On Tuesday, representatives of 6 million working Americans will join together in St. Louis to launch an ambitious new campaign to make our economy work better for everyone.

This group of seven major unions, called the "Change to Win Coalition," decided to leave the national AFL-CIO earlier this summer to find new ways to ensure that hard work is again rewarded in America.

We know that how and where Americans work — and how we are paid for that work — have been changing for several decades. The shift from good-paying jobs with secure health-care and retirement benefits to lower-wage jobs with sharply reduced benefits (if any) has created broadly negative consequences. The growing gap between the wealthiest Americans and typical wage earners is one obvious outcome.

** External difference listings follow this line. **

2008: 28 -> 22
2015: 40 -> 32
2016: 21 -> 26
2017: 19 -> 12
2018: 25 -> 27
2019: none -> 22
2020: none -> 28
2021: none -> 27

Sadly, that disparity has been on display during the appalling disaster in New Orleans. Some people had transportation and extra cash to evacuate. But many thousands — including many who worked in New Orleans' low-wage tourism economy — did not have the funds to get out.

Many Americans are watching our communities change into low-wage economies. Here in Washington, the state Employment Security Department reports that four of the six "hottest" jobs outside of technology are low-wage service jobs — cleaners, child-care workers, security guards and hairdressers.

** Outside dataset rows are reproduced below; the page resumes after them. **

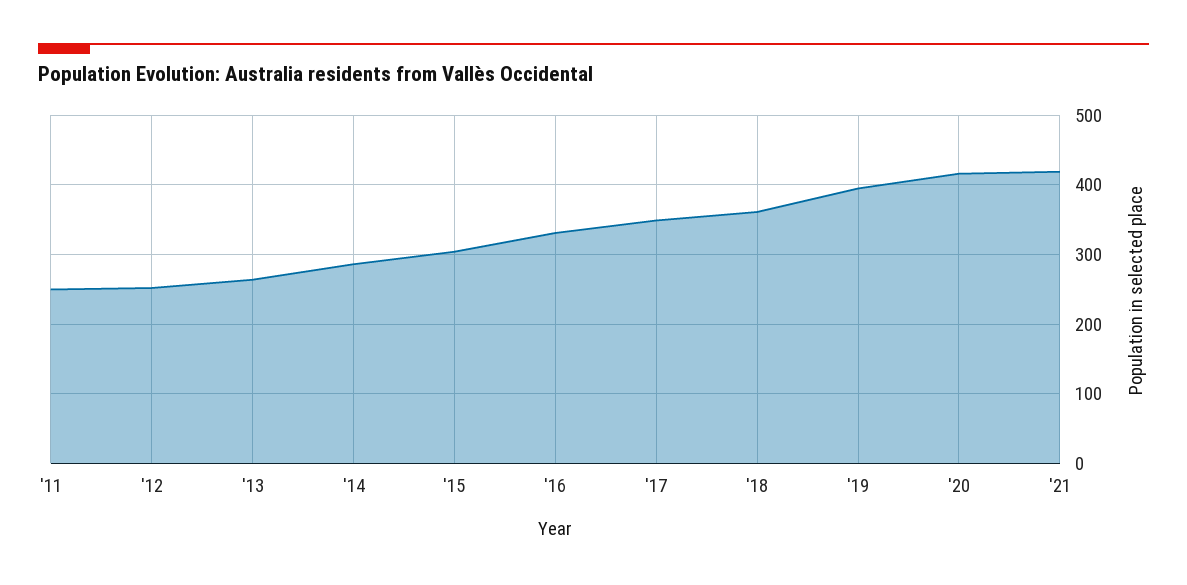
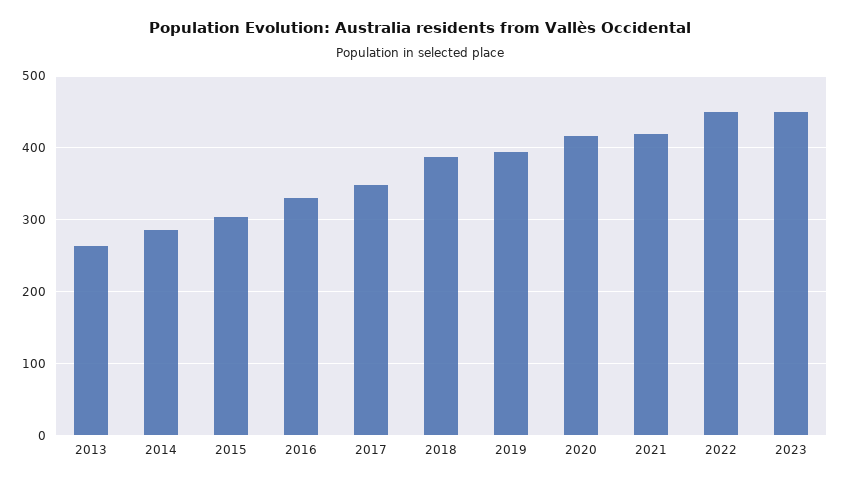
'11: 250 -> none
'12: 250 -> none
'18: 360 -> 390
2022: none -> 450
2023: none -> 450

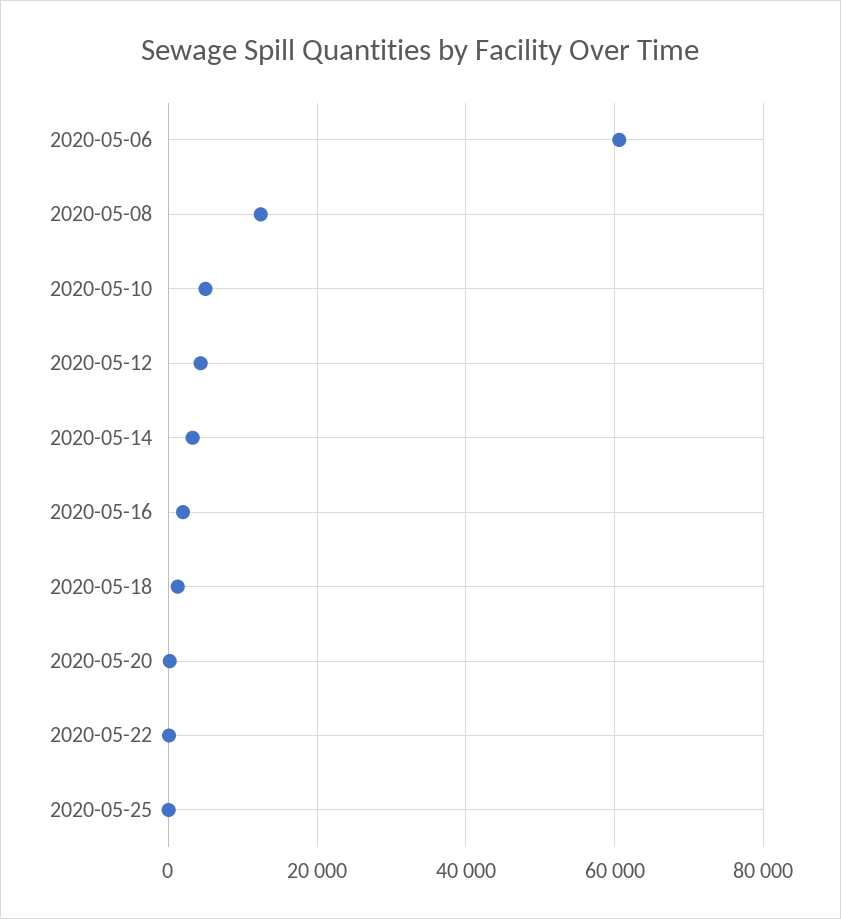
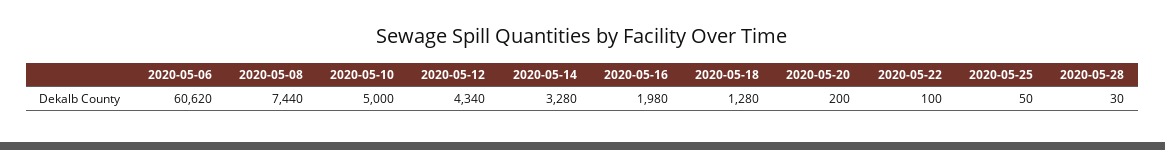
2020-05-08: 12000 -> 7440
2020-05-28: none -> 30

Working people have joined together before to change jobs for the better. We believe we can do it again. One important example is the side-by-side rise of Boeing and the International Association of Machinists (IAM) and the Society of Professional Engineering Employees in Aerospace (SPEEA).

In the mid-1930s, most industrial workers, including those in Washington's emerging airplane industry, earned low wages and had few benefits. Owning a home or sending children to college was out of reach for most working families. But that changed dramatically, due in large part to the growth of unions like the Machinists. As the percentage of union members in the work force peaked between 1940 and 1962 (it reached its high point of 35 percent in 1955), the average wage of a machinist rose nearly 300 percent, from 80 cents to $3.10 an hour. Boeing workers and other union workers achieved retirement and health benefits for the first time.

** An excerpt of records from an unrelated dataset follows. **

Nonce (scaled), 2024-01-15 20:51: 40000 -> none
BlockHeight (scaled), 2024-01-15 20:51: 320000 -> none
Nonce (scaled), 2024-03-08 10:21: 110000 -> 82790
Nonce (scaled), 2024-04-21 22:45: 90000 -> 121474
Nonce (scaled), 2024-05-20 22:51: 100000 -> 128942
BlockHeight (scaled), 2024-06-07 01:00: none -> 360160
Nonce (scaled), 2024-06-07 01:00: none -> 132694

What those union members won became standard for many other workers: from nurses to grocery workers, both union and nonunion. A large middle class emerged in Seattle, creating many of the neighborhoods we know today.

But the industrial base and union membership both began to rapidly decline in the 1970s and 1980s. The Machinists' membership has dropped 40 percent since its peak. As the service sector expands, the average hourly-wage job now has less buying power than it did in the early 1970s, according to the Economic Policy Institute, a Washington, D.C., think tank.

Two of the most important worker benefits, health insurance and pensions, are under attack for both union and nonunion workers. Machinists at Boeing are now on strike to improve their retirement security and access to health care. Nurses and hospital workers at Swedish Medical Center are also taking a stand for retirement and health care.

But the growing number of workers who aren't in unions don't have a say about cutbacks. In 2004, nearly one in three companies in this state didn't offer health insurance at all. Many offered plans that workers couldn't afford. More than six out of 10 didn't offer a retirement plan, according to a survey by the Employment Security Department.

The seven "Change to Win" unions have committed to work together to help millions more workers in today's economy join the union movement and raise living standards for everyone. The "Change" unions — the Teamsters, UNITE HERE (clothing and hotel workers), United Food and Commercial Workers, Laborers' Union, United Brotherhood of Carpenters, Service Employees International Union (SEIU) and United Farm Workers — will use the kind of new strategies that SEIU used to unite more than 900,000 more workers in the past nine years.

Today, as in generations past, working Washingtonians want a state where work is rewarded and everyone has access to affordable health care, secure retirement, education, housing and transportation. It's up to today's unions to change to achieve that dream.

Diane Sosne is a nurse and president of Service Employees International Union District 1199NW, a union of more than 18,000 health-care workers in Washington.